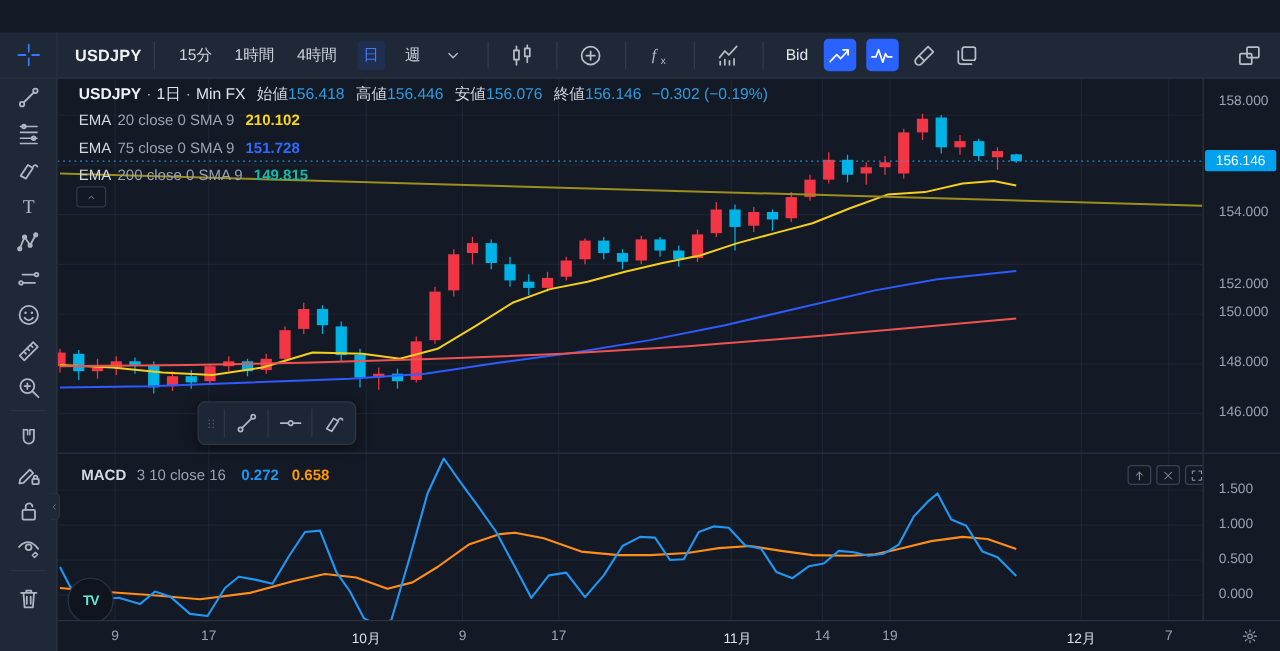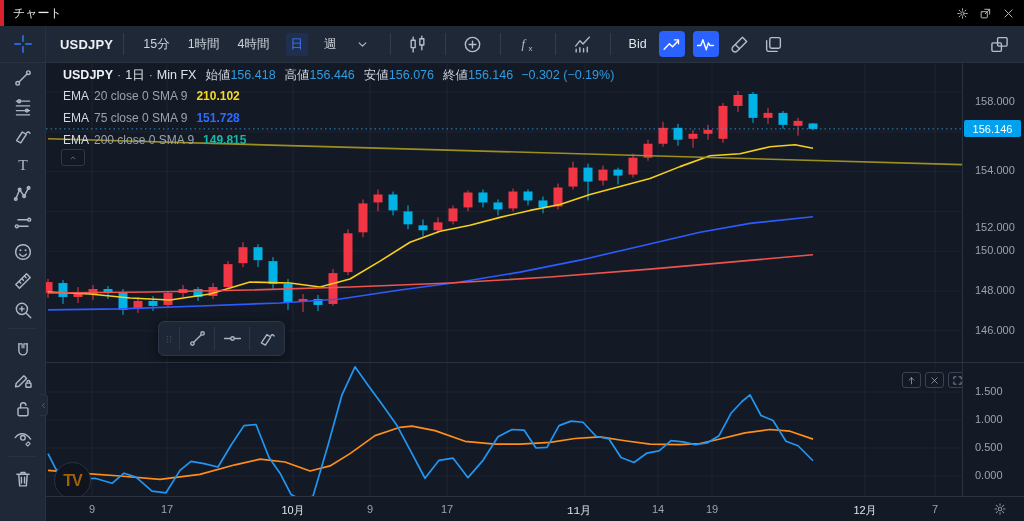--- a/index.html
+++ b/index.html
@@ -105,35 +105,6 @@
 
 <div id="app">
 
-  <div id="titlebar">
-    <div class="accent"></div>
-    <div class="wtitle">チャート</div>
-    <div class="winbtns">
-        <div class="winbtn">
-          <span class="icon" style="display: flex;">
-            <svg viewBox="0 0 18 18">
-              <circle cx="9" cy="9" r="2.3"></circle>
-              <path d="M9 2.4v2.1M9 13.5v2.1M2.4 9h2.1M13.5 9h2.1M4.3 4.3l1.5 1.5M12.2 12.2l1.5 1.5M13.7 4.3l-1.5 1.5M5.8 12.2l-1.5 1.5"></path>
-            </svg>
-          </span>
-        </div>
-        <div class="winbtn">
-          <span class="icon" style="display: flex;">
-            <svg viewBox="0 0 18 18">
-              <rect x="3" y="6.5" width="8.5" height="8.5" rx="1"></rect>
-              <path d="M8 3.2h6.8V10M14.5 3.5L8.8 9.2"></path>
-            </svg>
-          </span>
-        </div>
-        <div class="winbtn">
-          <span class="icon" style="display: flex;">
-            <svg viewBox="0 0 18 18">
-              <path d="M4 4l10 10M14 4L4 14"></path>
-            </svg>
-          </span>
-        </div>
-      </div>
-  </div>
 
   <div id="toolbar">
     <div class="tb-symbol">USDJPY</div>

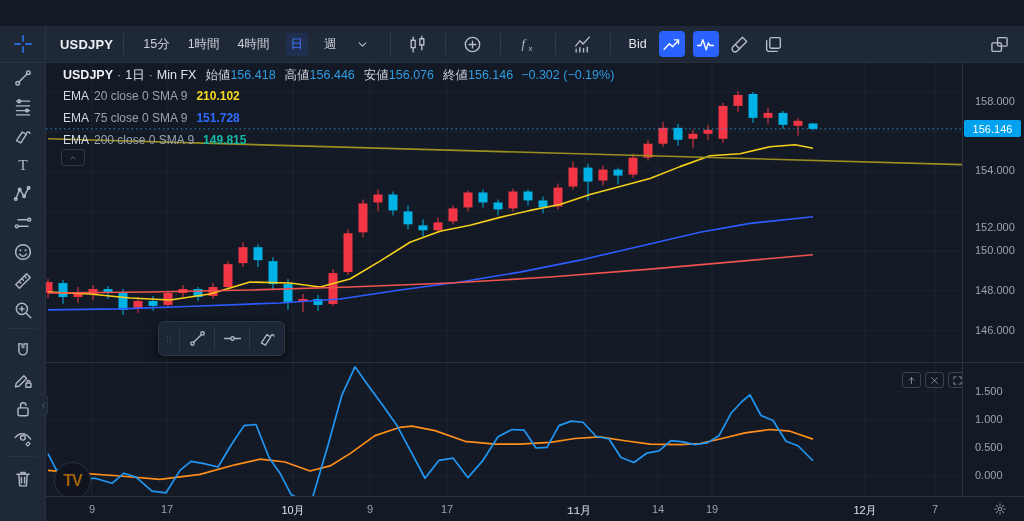--- a/index.html
+++ b/index.html
@@ -580,7 +580,7 @@
 
   <div id="price-axis">
     <div id="cur-price" style="top: 57px; background: rgb(0, 162, 240);">156.146</div>
-  <div class="ax-lbl" style="top: 32px;">158.000</div>
+  <div class="ax-lbl" style="top: 12px;">158.000</div>
       <div class="ax-lbl" style="top: 101px;">154.000</div>
       <div class="ax-lbl" style="top: 158px;">152.000</div>
       <div class="ax-lbl" style="top: 181px;">150.000</div>

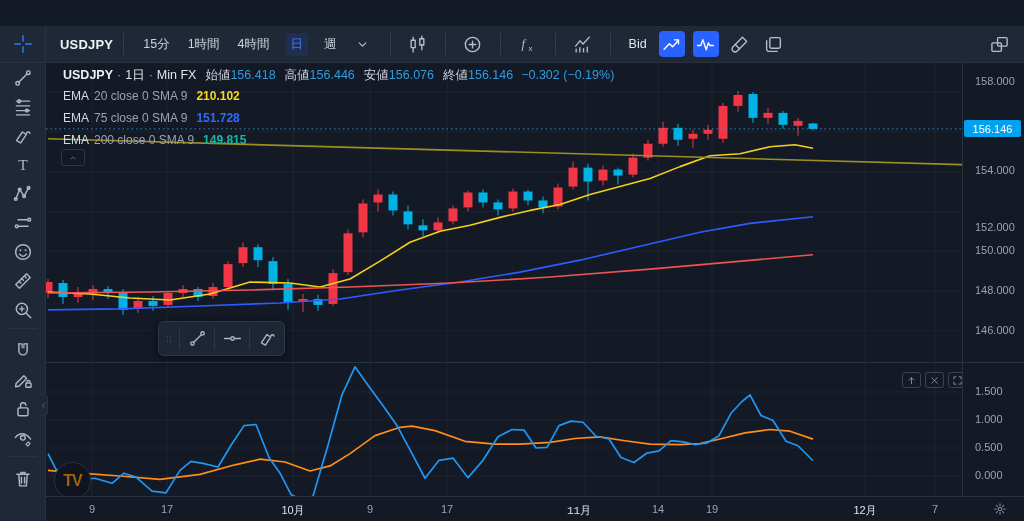--- a/index.html
+++ b/index.html
@@ -506,6 +506,12 @@
         </span>
       </div>
 
+    <div id="macd-legend">
+      <span class="nm">MACD</span>
+      <span class="pr">3 10 close 16</span>
+      <span class="vl" id="macd-v1" style="margin-left: 9px; font-weight: 600; color: rgb(33, 150, 243);">0.272</span>
+      <span class="vl" id="macd-v2" style="margin-left: 7px; font-weight: 600; color: rgb(255, 152, 0);">0.658</span>
+    </div>
     <div id="macd-buttons">
         <div class="pane-btn">
           <span class="icon" style="display: flex;">

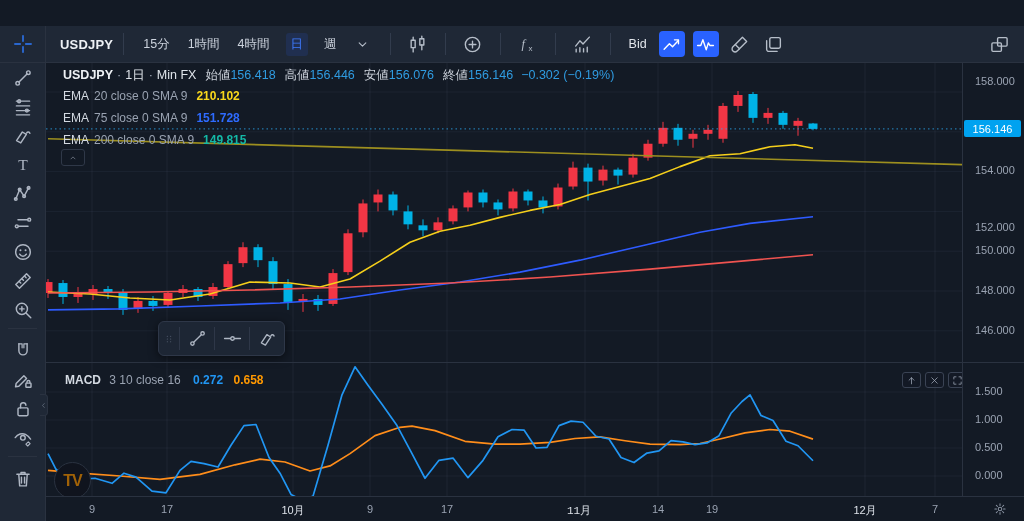--- a/index.html
+++ b/index.html
@@ -85,7 +85,7 @@
   
   #tv-logo{position:absolute;left:8px;top:399px;width:37px;height:37px;border-radius:50%;background:#10141e;
       border:1px solid #2a3240;display:flex;align-items:center;justify-content:center;z-index:5;cursor:pointer;
-      color:#a16207;font-weight:700;font-size:16px;letter-spacing:-1px;}
+      color:#5eead4;font-weight:700;font-size:11px;letter-spacing:-1px;}
 
   
   #price-axis{position:absolute;left:962px;top:63px;width:62px;height:433px;background:#131a25;border-left:1px solid #2a3240;z-index:4;cursor:ns-resize;}

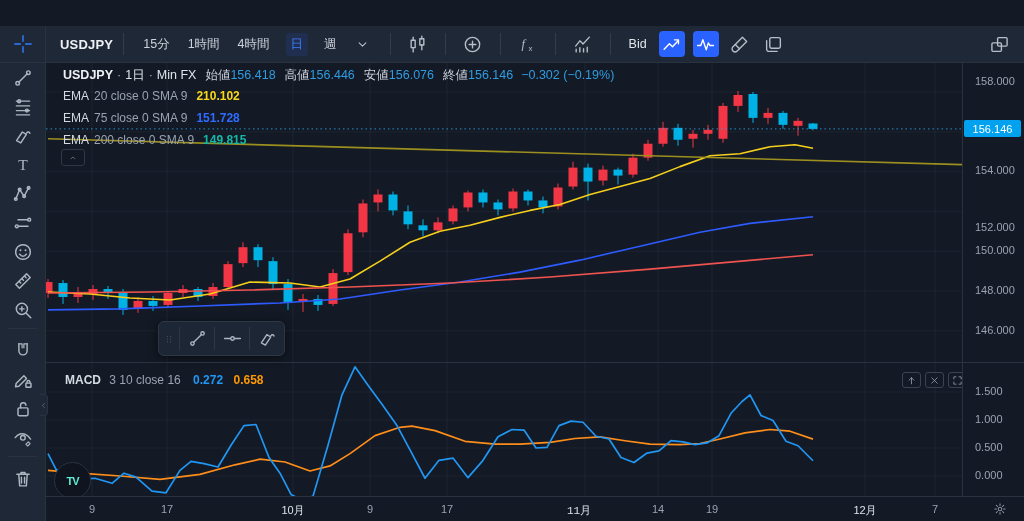--- a/index.html
+++ b/index.html
@@ -612,7 +612,7 @@
       <div class="tx-lbl major" style="left: 247px;">10月</div>
       <div class="tx-lbl" style="left: 324px;">9</div>
       <div class="tx-lbl" style="left: 401px;">17</div>
-      <div class="tx-lbl major" style="left: 533px; font-family: Liberation Mono, monospace;">11月</div>
+      <div class="tx-lbl major" style="left: 544px;">11月</div>
       <div class="tx-lbl" style="left: 612px;">14</div>
       <div class="tx-lbl" style="left: 666px;">19</div>
       <div class="tx-lbl major" style="left: 819px;">12月</div>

▸ Exercise directions
Copy out each line of the data that has the word "margin" in it.

▸ Task result
+      <span class="vl" id="macd-v1" style="margin-left: 9px; font-weight: 600; color: rgb(33, 150, 243);">0.272</span>
+      <span class="vl" id="macd-v2" style="margin-left: 7px; font-weight: 600; color: rgb(255, 152, 0);">0.658</span>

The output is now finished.